» TASK GOAL
Among the records, which lines include "subtotal"? List them.

__________

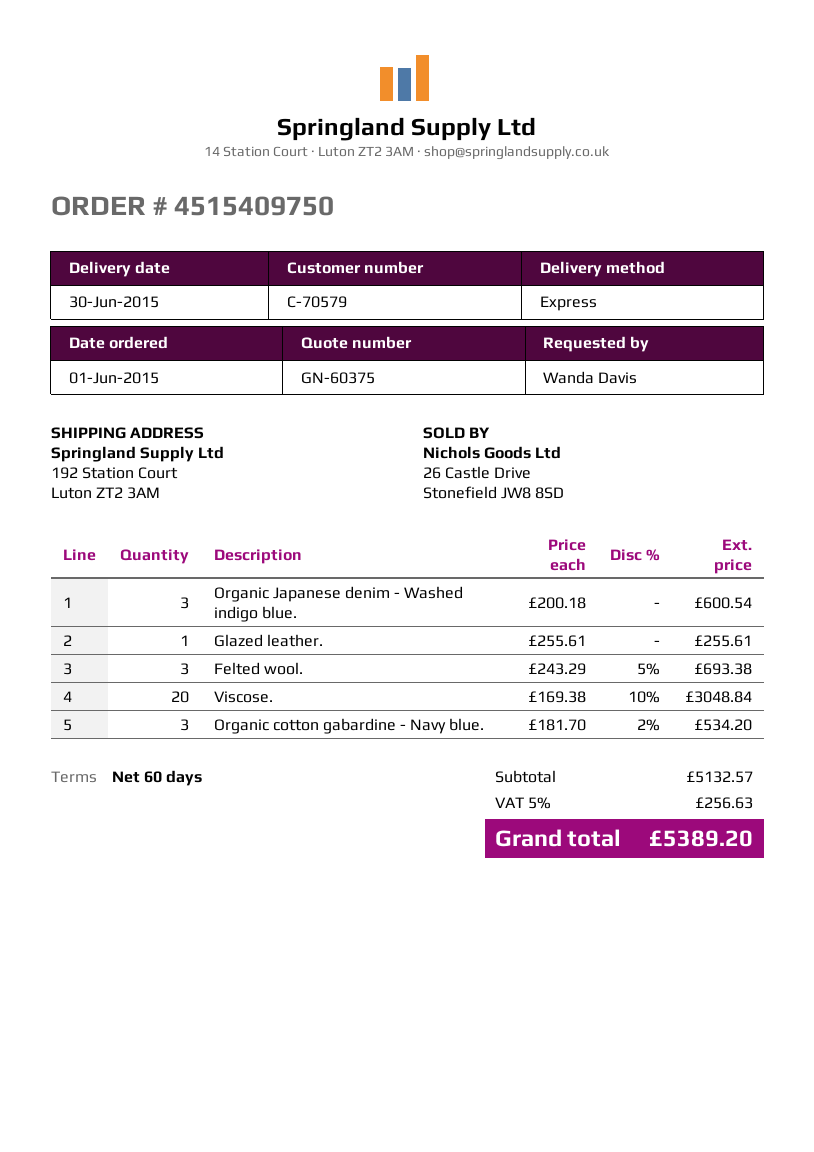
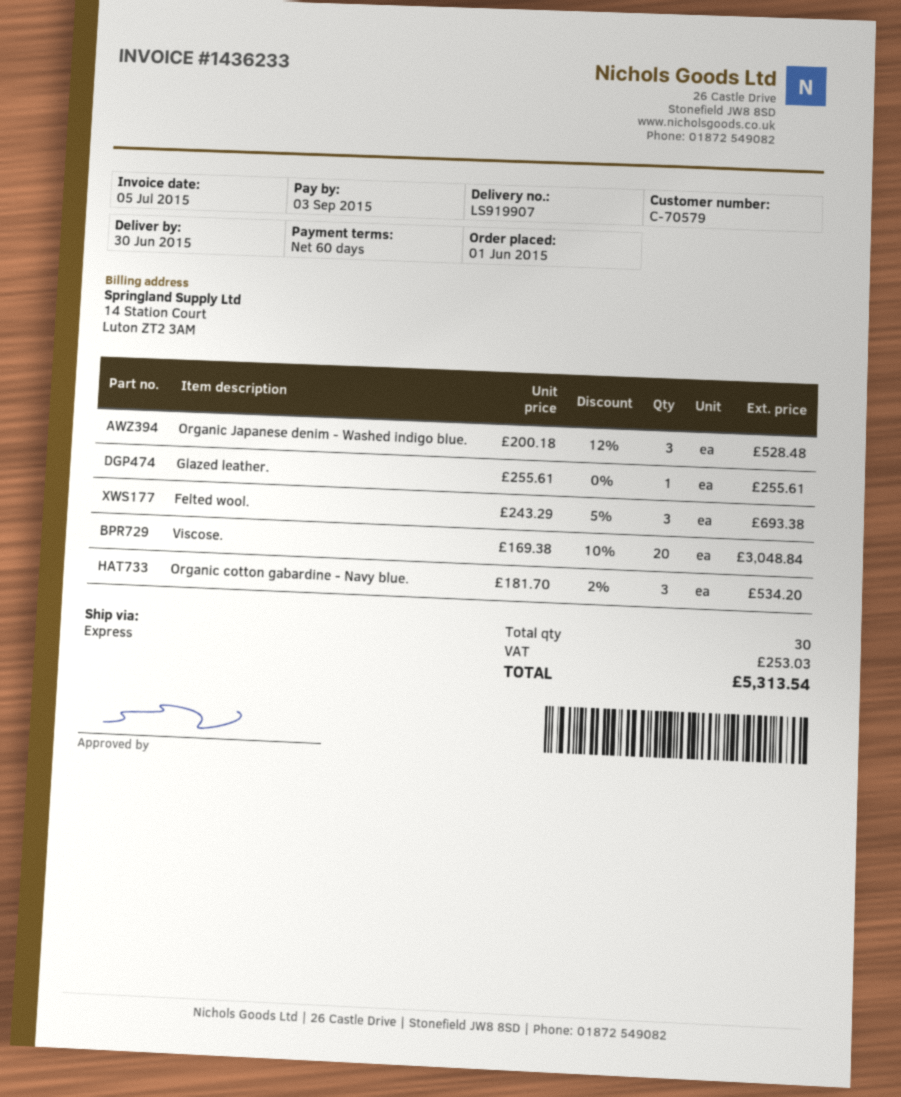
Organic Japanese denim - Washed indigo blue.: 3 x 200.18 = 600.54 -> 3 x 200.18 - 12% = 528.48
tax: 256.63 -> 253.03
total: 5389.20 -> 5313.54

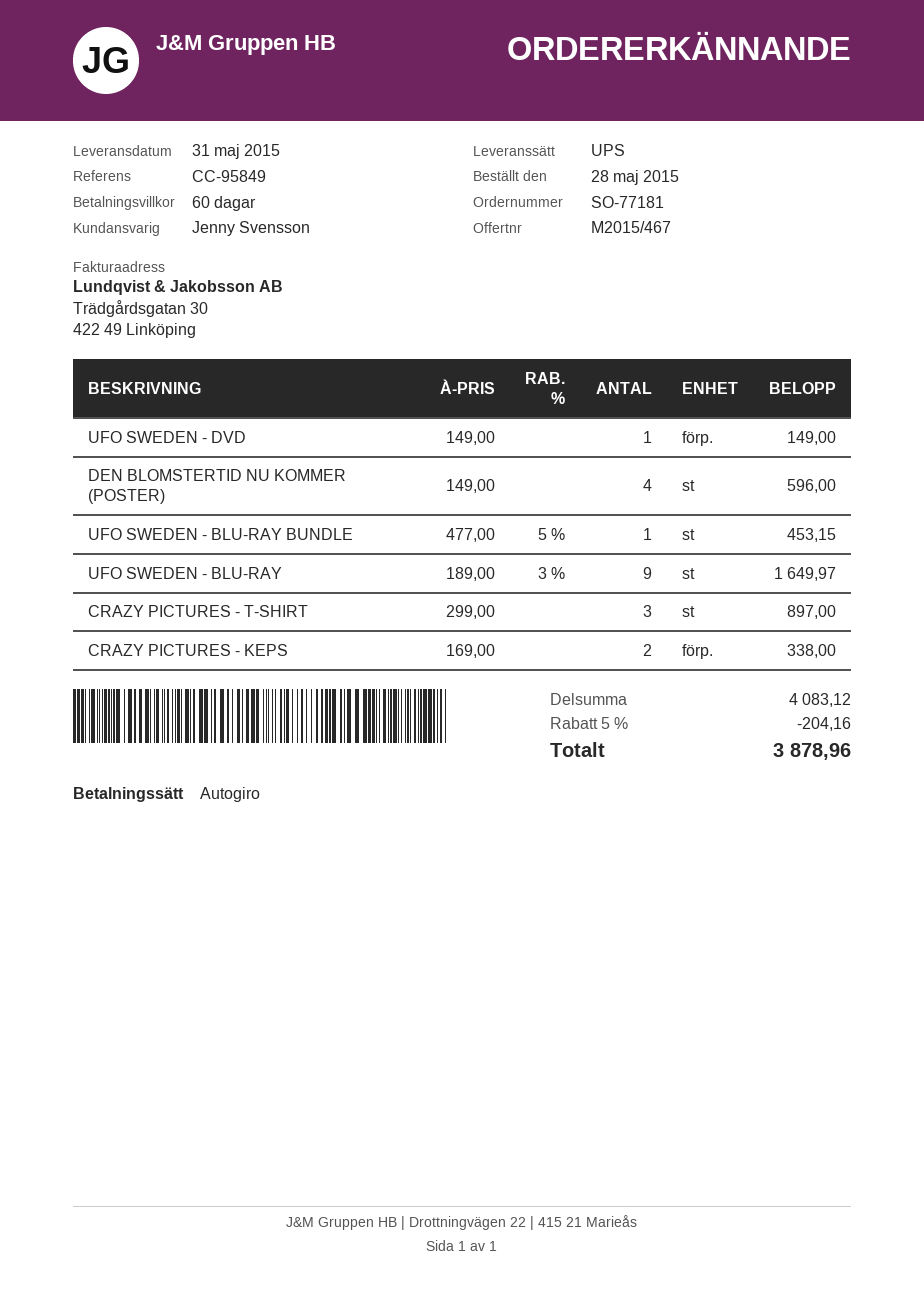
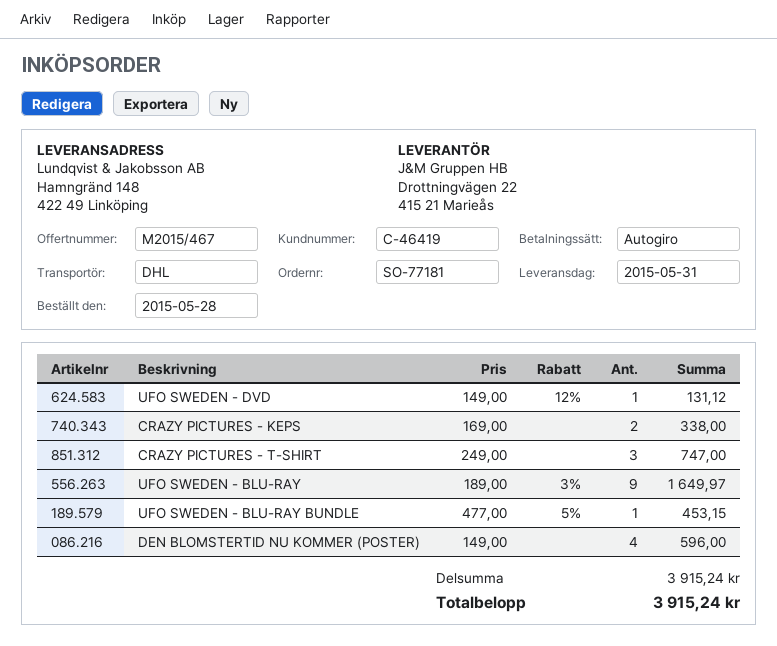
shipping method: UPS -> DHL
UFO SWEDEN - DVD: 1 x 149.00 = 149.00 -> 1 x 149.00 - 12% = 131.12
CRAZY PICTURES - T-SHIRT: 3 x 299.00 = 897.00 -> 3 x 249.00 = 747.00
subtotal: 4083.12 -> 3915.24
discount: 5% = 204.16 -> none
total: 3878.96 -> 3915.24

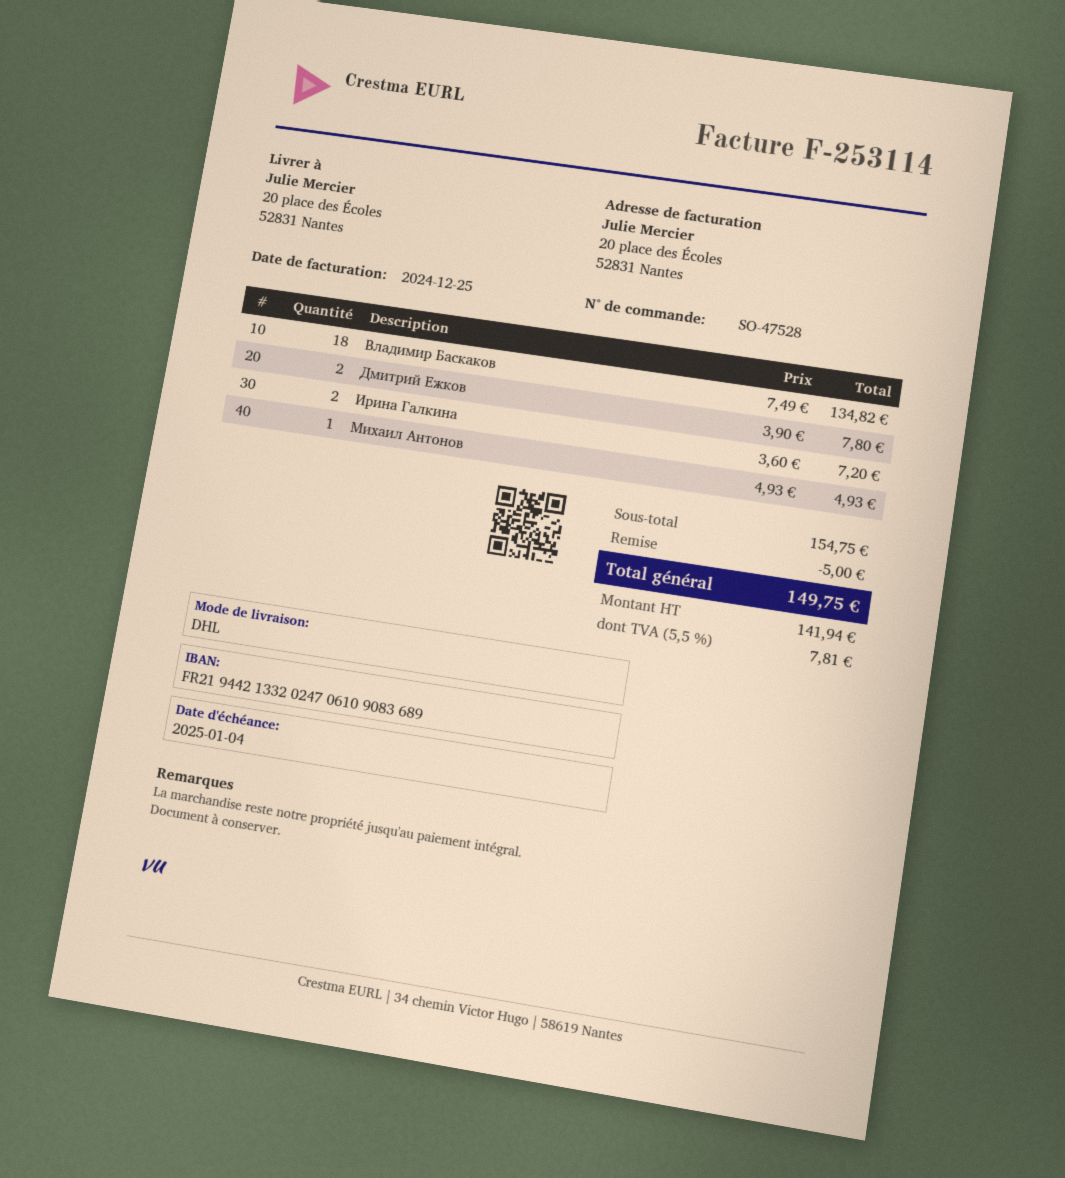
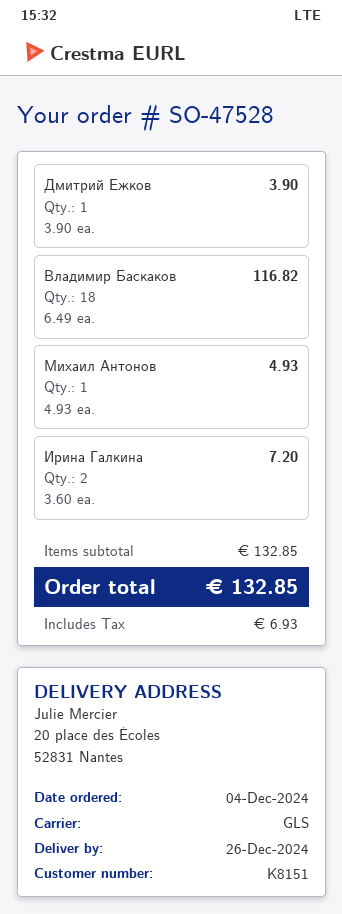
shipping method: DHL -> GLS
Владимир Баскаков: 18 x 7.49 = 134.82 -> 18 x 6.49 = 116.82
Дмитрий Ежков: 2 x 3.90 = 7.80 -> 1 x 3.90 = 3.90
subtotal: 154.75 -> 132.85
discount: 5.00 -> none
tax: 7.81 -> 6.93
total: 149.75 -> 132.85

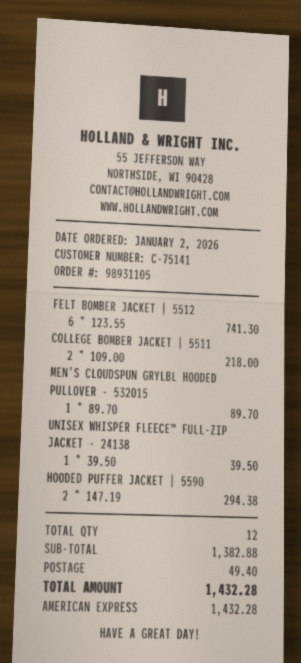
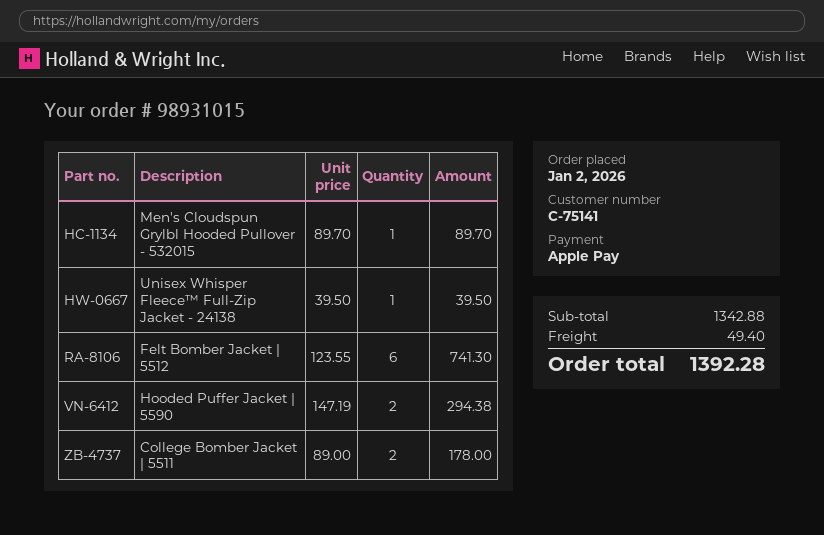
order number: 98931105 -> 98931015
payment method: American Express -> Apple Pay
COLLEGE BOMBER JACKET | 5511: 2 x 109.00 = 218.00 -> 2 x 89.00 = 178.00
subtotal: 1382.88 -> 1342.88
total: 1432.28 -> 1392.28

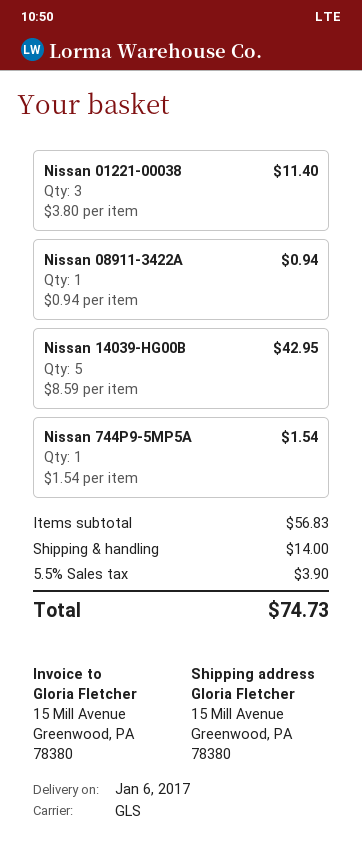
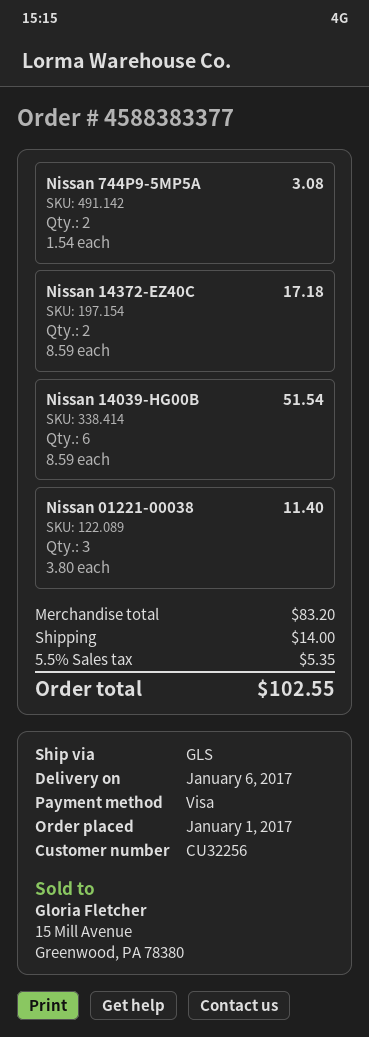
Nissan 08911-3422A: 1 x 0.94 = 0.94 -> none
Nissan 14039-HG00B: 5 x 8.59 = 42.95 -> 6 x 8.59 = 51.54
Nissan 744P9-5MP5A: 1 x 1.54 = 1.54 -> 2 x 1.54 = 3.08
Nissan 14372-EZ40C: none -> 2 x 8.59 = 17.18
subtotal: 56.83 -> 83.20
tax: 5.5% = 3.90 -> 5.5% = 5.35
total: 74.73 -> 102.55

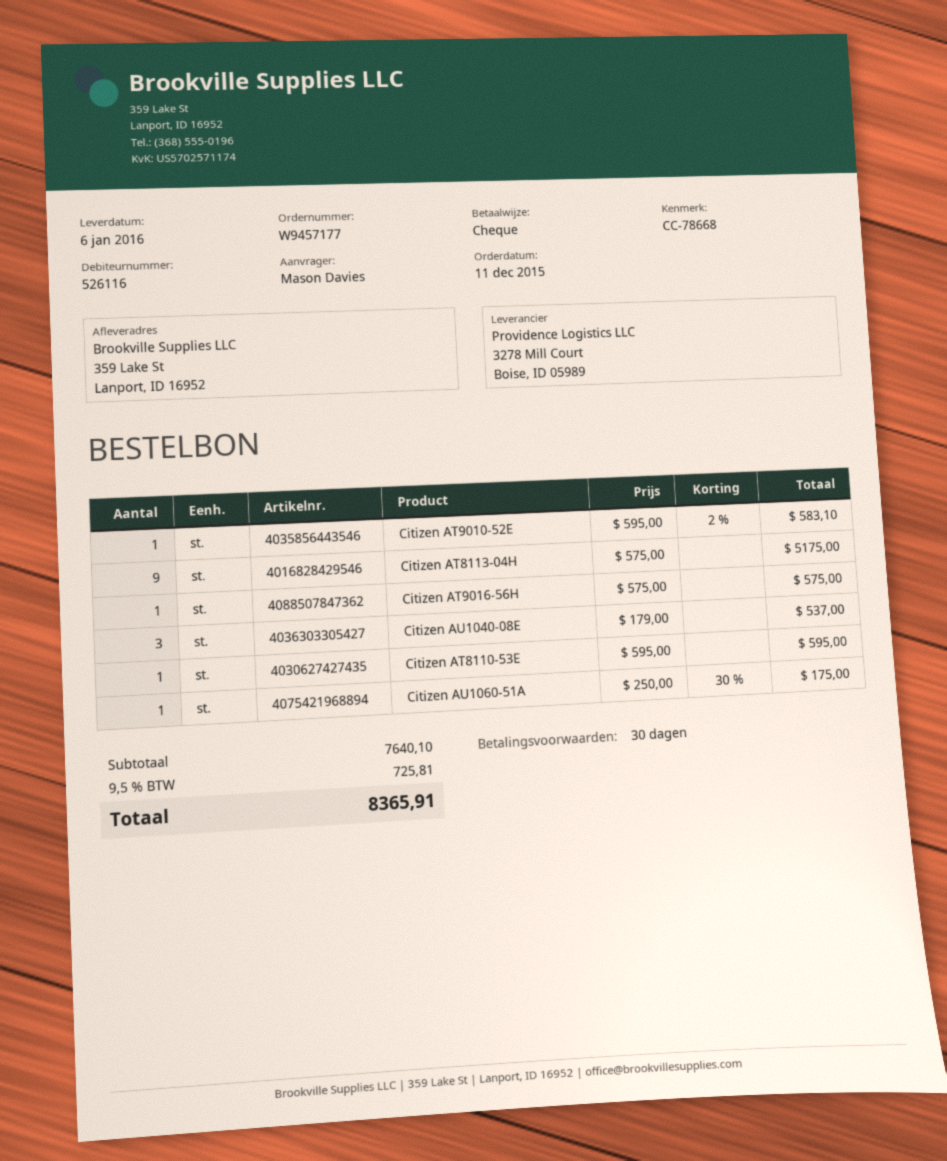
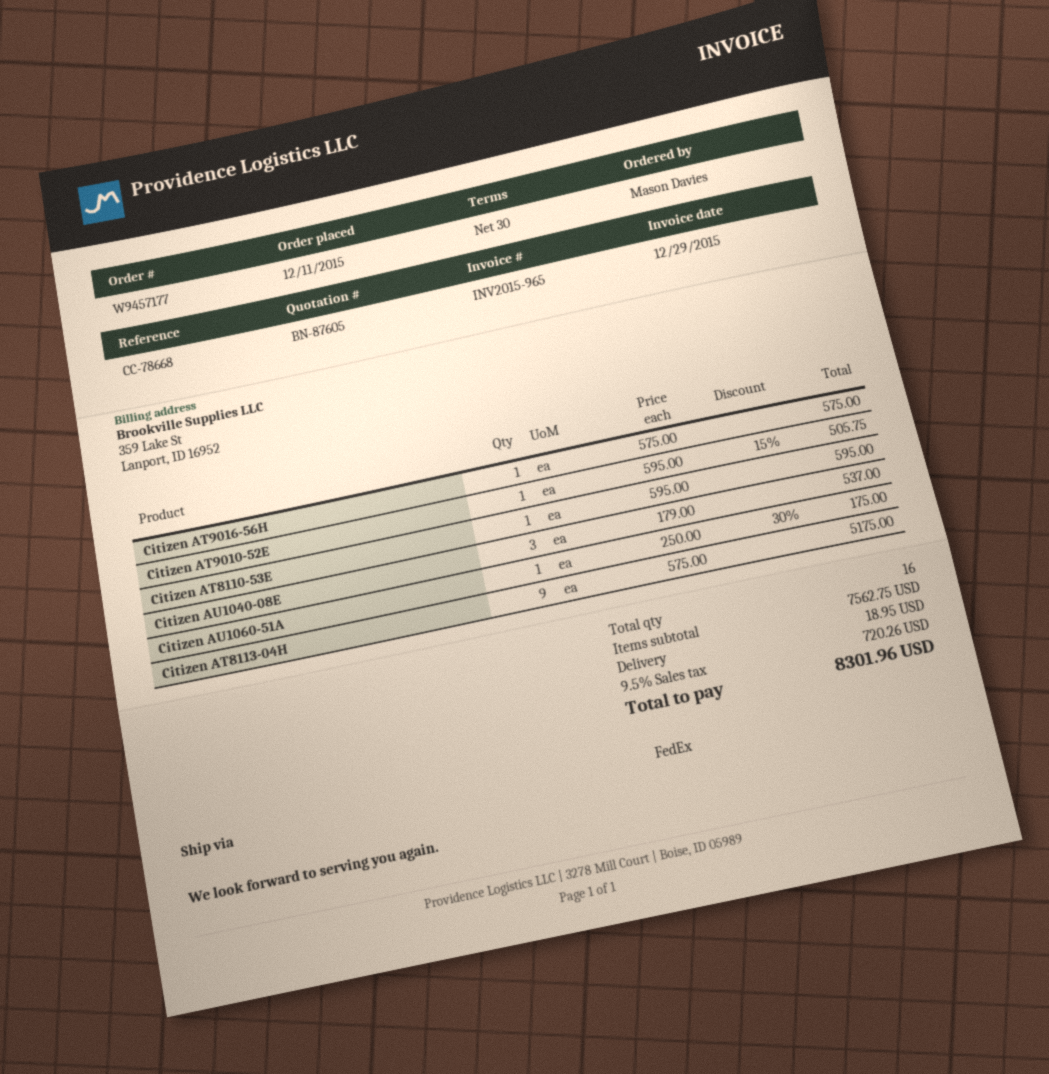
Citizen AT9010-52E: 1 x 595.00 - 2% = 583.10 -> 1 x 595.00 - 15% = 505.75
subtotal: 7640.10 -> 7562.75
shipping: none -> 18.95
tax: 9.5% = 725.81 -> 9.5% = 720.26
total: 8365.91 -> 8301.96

__________

» SOLUTION TO THIS PROBLEM
subtotal: 4083.12 -> 3915.24
subtotal: 154.75 -> 132.85
subtotal: 1382.88 -> 1342.88
subtotal: 56.83 -> 83.20
subtotal: 7640.10 -> 7562.75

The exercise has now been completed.